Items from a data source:
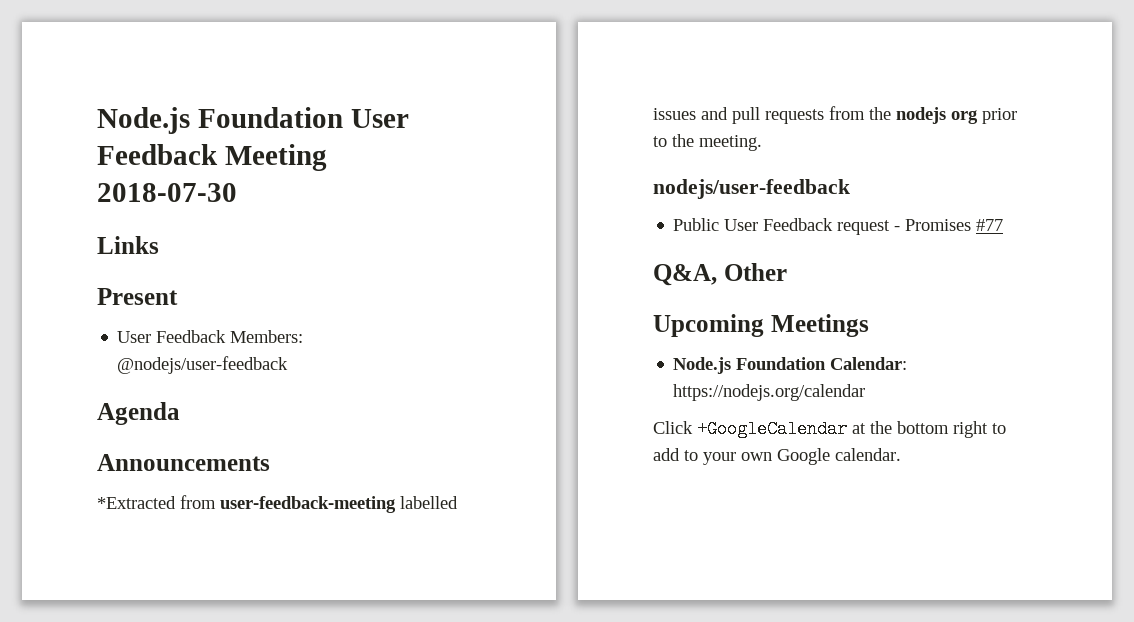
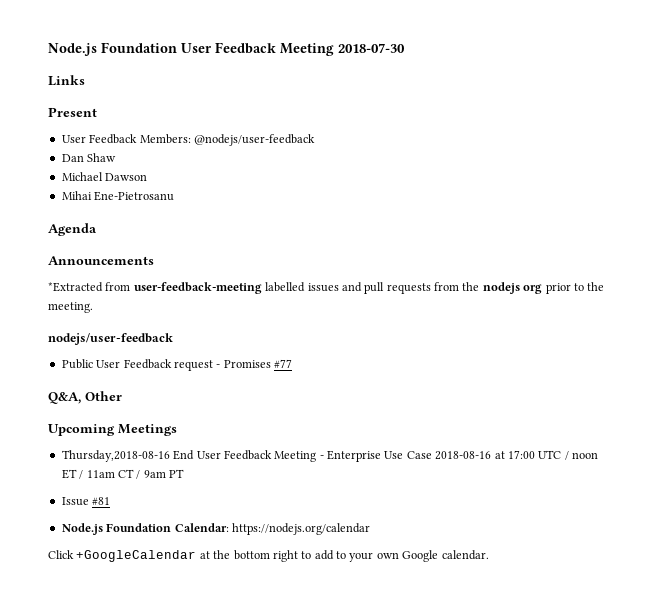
+ Dan Shaw
+ Michael Dawson
+ Mihai Ene-Pietrosanu
+ Thursday,2018-08-16 End User Feedback Meeting - Enterprise Use Case 2018-08-16 at 17:00 UTC / noon ET / 11am CT / 9am PT
+ Issue #81

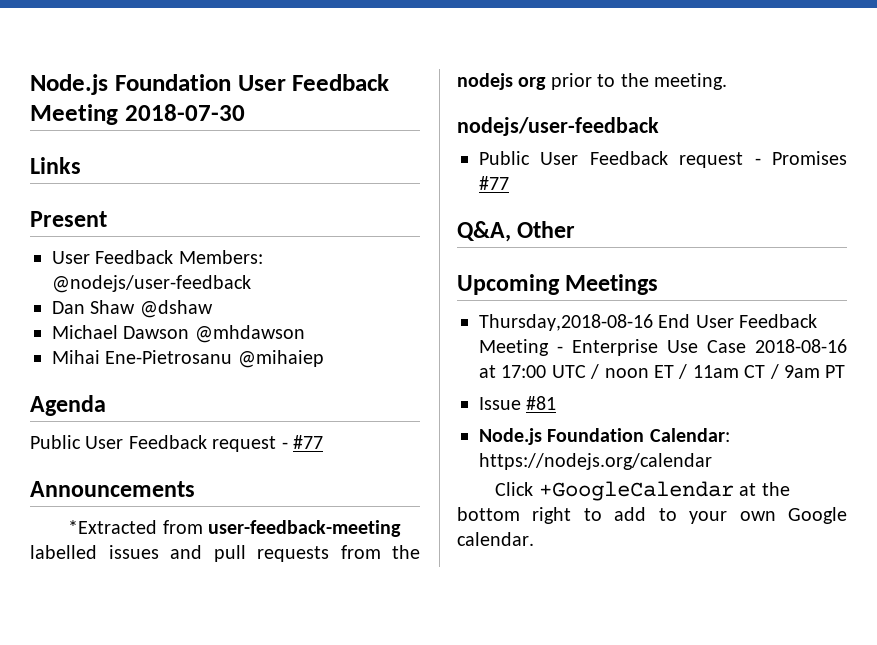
- Dan Shaw
+ Dan Shaw @dshaw
- Michael Dawson
+ Michael Dawson @mhdawson
- Mihai Ene-Pietrosanu
+ Mihai Ene-Pietrosanu @mihaiep
+ Public User Feedback request - #77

WORK INSTRUCTIONS - The lines to copy are those above that contain "Mihai".

EXERCISE RESULT -
+ Mihai Ene-Pietrosanu
- Mihai Ene-Pietrosanu
+ Mihai Ene-Pietrosanu @mihaiep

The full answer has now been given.